Sepiring roti panggang dilengkapi segelas kopi hangat tersuguh di dalam sebuah nampan di atas meja. Uap tipis masih mengepul. Wanginya menggelitik rongga hidung, sementara warna kuning keemasan dari mentega yang terpanggang dengan sempurna pada lapisan terluar roti itu menggoda mata. Sungguh pemandangan yang menyenangkan kala pagi penyambut.
Dirinya memandangi bangunan tua yang menjulang di sebrang jalan tempat dimana dia menikmati kopi sebelum melanjutkan aktivitas. Melahap sarapan sembari melihat camar tengah mematuk biji-bijian didepan halaman gereja dengan runcing mulutnya. Lalu terbang menuju menara dan bertengger dengan tenang di atas sana.

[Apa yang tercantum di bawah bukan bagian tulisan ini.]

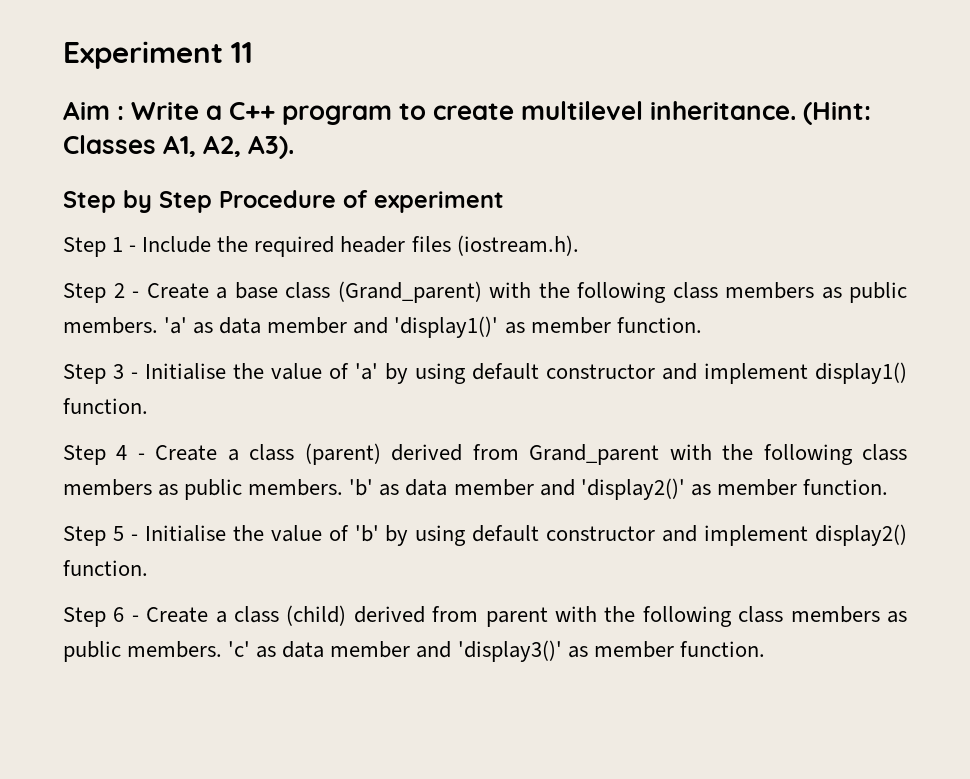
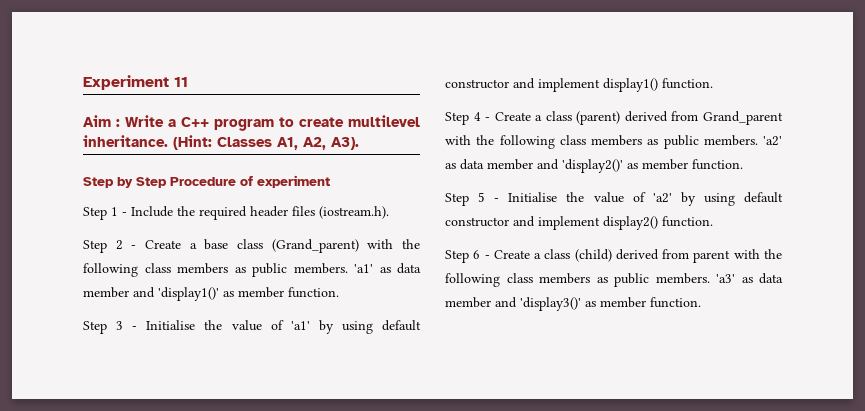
- 'a' as data member and 'display1()' as member function.
+ 'a1' as data member and 'display1()' as member function.
- Step 3 - Initialise the value of 'a' by using default constructor and implement display1() function.
+ Step 3 - Initialise the value of 'a1' by using default constructor and implement display1() function.
- 'b' as data member and 'display2()' as member function.
+ 'a2' as data member and 'display2()' as member function.
- Step 5 - Initialise the value of 'b' by using default constructor and implement display2() function.
+ Step 5 - Initialise the value of 'a2' by using default constructor and implement display2() function.
- 'c' as data member and 'display3()' as member function.
+ 'a3' as data member and 'display3()' as member function.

Waktu menunjukkan pukul 08:14 ketika Bus berhenti tepat di depannya, menurunkan sekumpulan anak TK yang terlihat ceria menggendong tas yang terlihat lebih besar dari badan mereka. Mungkin segerombolan anak itu sedang menuju museum di bangunan tua disebelah barat daya seperti dirinya.
"Selamat datang", sambut seorang pria dengan ramah. Senyuman manis mengembang bersama hazel madu yang membuatnya terlihat menawan.
"Permisi, tuan. Nama saya Leon, yang akan bertugas menemani anda untuk mengeksplorasi museum disini", jelasnya ramah.
"Saya Milli. Panggil saja Milli, tanpa tuan".
Leon tersenyum kemudian mempersilahkan Milli untuk mengikutinya.
Leon melangkahkan kaki diikuti oleh Milli yang berada dibelakangnya. Pada pandangan pertama, obsidian Milli menatap miniatur air mancur yang legendaris di Italia. Ya, Trevi Fountain. Millan mendekat pada miniatur dengan detail apik yang ada didepannya. Lalu tiba-tiba ingatannya melintas pada sebuah cerita dari buku yang ia temukan bersama barang-barang kuno milik ayahnya.
Langit membiru ketika Dewa menapakkan kakinya dilantai marmer yang luas. Didepannya berdiri megah air mancur terbesar di Roma dan merupakan air mancur terkenal di dunia, air mancur bergaya Baroque style yang sangat identik dengan kegiatan favorit melempar koin, Trevi Fountain.
Tepat didepan Dewa berdiri diluar dinding pembatas, Neptuns atau Poseidon (dewa laut) sedang menaiki kereta tempur berbentuk kerang. Kereta tersebut ditarik oleh monster laut berbentuk kuda yang dikemudikan oleh Triton. Disisi tangan kiri Neptunus terdapat patung relief Abundance (kemakmuran) yang menuangkan air dari dalam kendi sedangkan disisi kanan terdapat Salubrity (kesehatan) yang memegang cangkir berisi air yang diminum oleh seekor ular.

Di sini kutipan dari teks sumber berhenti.